What is most alarming is that this is showing no signs of stopping there: 26 other individual chemicals are categorized as "likely contact allergens". In addition 35 individual chemicals and 13 natural extracts are also categorized as possible contact allergens with 3 further specific substances recognized as being "potent allergens" not considered safe in consumer products.
Although ever since 2003 there has been a series of 26 individual ingredients which have been identified as allergenic and are required by law in the EU and in the US to be mentioned on the label (things like coumarin, hydroxycitronellal, Lilial, citronellol, etc), the percentage of people with some form of allergic sensitivity to consumer products with a scent is calculated to be 1 in every 3 Europeans.
Even though the usual repercussion of skin contact with these questionable ingredients in perfumes usually results in topical redness and a rash, it can escalate to eczema, a more severe allergic immune system reaction which even when treated can remain dormant for a lifetime, waiting to be re-triggered via another exposure to the allergen that first made it erupt. It is important to note that even though some ingredients do not cause a reaction in vitro, they can potentially do so in vivo thanks to the interaction with sunlight, air or even the body's own biological processes which turn them into allergens. But there is an inconsistency.

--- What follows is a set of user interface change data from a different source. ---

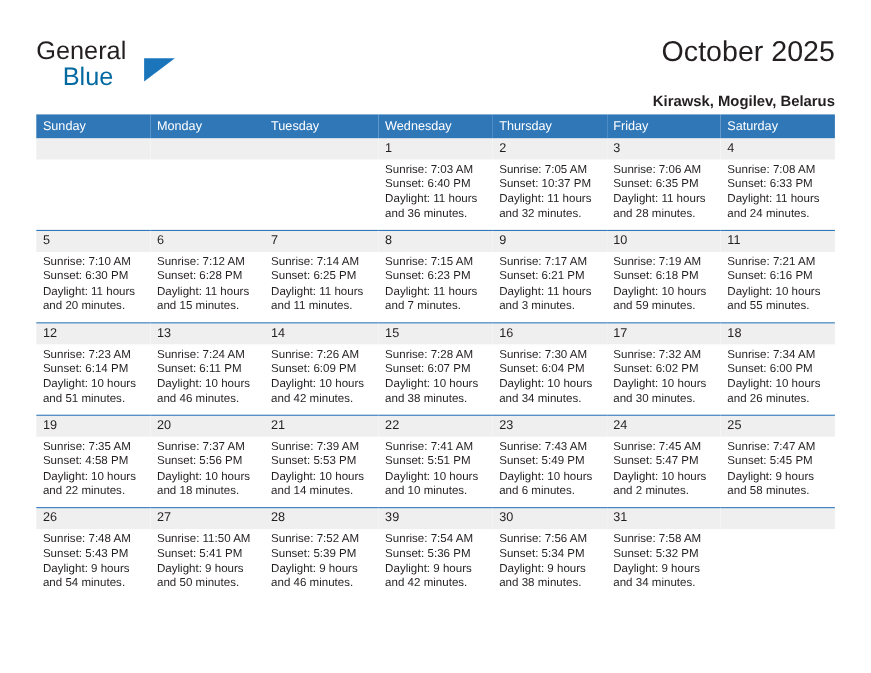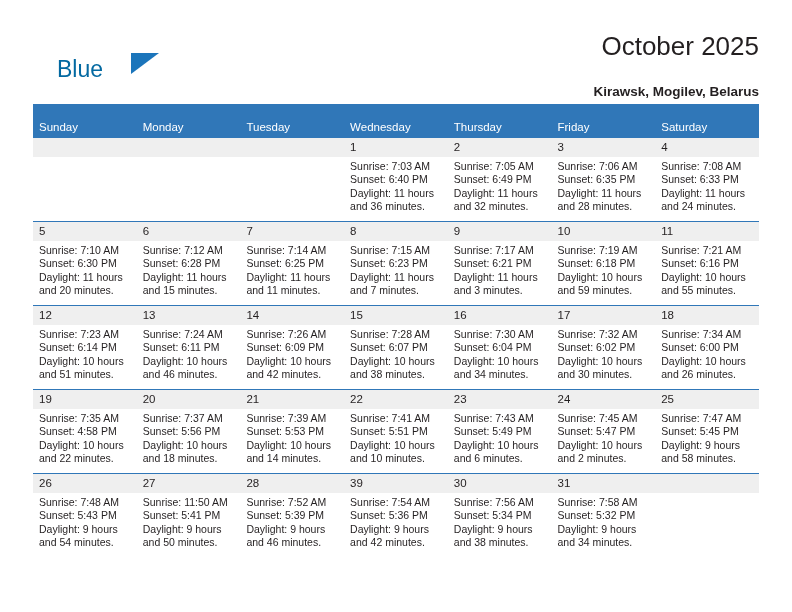--- a/index.html
+++ b/index.html
@@ -97,21 +97,21 @@
     border-collapse: collapse;
     width: 726px;
     table-layout: fixed;
   }
   table.cal th {
     background: #3077b8;
     color: #ffffff;
     font-size: 11.5px;
     font-weight: normal;
     text-align: left;
-    padding: 16px 0 5px 6px;
+    padding: 4px 0 5px 6px;
     height: 13px;
     border: none;
   }
   table.cal td {
     vertical-align: top;
     padding: 0;
     border: none;
     border-top: 1px solid #3077b8;
     background: #ffffff;
     height: 83px;
@@ -144,20 +144,21 @@
     white-space: normal;
   }
 </style>
 </head>
 <body>
 
 <div class="page">
 
   <div class="header">
     <div class="brand">
+      <span class="brand-general">General</span>
       <span class="brand-triangle"></span>
       <span class="brand-blue">Blue</span>
     </div>
     <div class="title-block">
       <div class="cal-title">October 2025</div>
       <div class="cal-subtitle">Kirawsk, Mogilev, Belarus</div>
     </div>
   </div>
 
   <div class="cal-wrap">
@@ -189,21 +190,21 @@
               <div class="dayinfo">
                 <div>Sunrise: 7:03 AM</div>
                 <div>Sunset: 6:40 PM</div>
                 <div class="wrap2">Daylight: 11 hours and 36 minutes.</div>
               </div>
             </td>
             <td class="day-cell">
               <span class="daynum">2</span>
               <div class="dayinfo">
                 <div>Sunrise: 7:05 AM</div>
-                <div>Sunset: 6:49 PM</div>
+                <div>Sunset: 10:37 PM</div>
                 <div class="wrap2">Daylight: 11 hours and 32 minutes.</div>
               </div>
             </td>
             <td class="day-cell">
               <span class="daynum">3</span>
               <div class="dayinfo">
                 <div>Sunrise: 7:06 AM</div>
                 <div>Sunset: 6:35 PM</div>
                 <div class="wrap2">Daylight: 11 hours and 28 minutes.</div>
               </div>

‘While I do think the consumer’s health and wellbeing should always be our first priority, imagine if Brussels authorised for all nut products to be banned or restricted because a few people are allergic,’ Roja Dove, a prime industry figure and a manufacturer of luxury niche fragrances, says. ‘Just look at basil. I have to list it on the back of packaging if I use more than a certain percentage because it’s one of the original list of 26 the European Commission decided must be declared. ‘But a chef can take a huge bunch of basil, chop it up and sprinkle it over food, and their hands will be covered with basil oil. There are no guidelines there.’
Thankfully it is claimed that an exposure level in cosmetic products of less than 0,01% (or 10 mg/100g of cosmetic product) would prevent allergic reactions in the majority of cases. As such, the use of kojic acid (a skin lightener for cosmetic use on melasma and age spots) for instance is considered safe in concentrations of 1% in compound of leave-on creams for use on face and hands.
According to The Times, the European Commission are expected to propose new regulations within the fragrance industry in January 2014, when considerations of both the economic importance of perfume (earning £1.5 billion a year for France alone) and the actual number of perfume-induced allergies occurring might be put into perspective. The sheer process of re-evaluating all the formulae currently on the market and reformulating all those perfumes at no monetary compensation should definitely sting for all the fragrance companies.
It remains to be seen whether a subtle visual twist in packaging (as before) or an augmented list of allergens on the label will be the deciding factor in signaling the changed formula of any given perfume. At any rate, consider yourselves warned.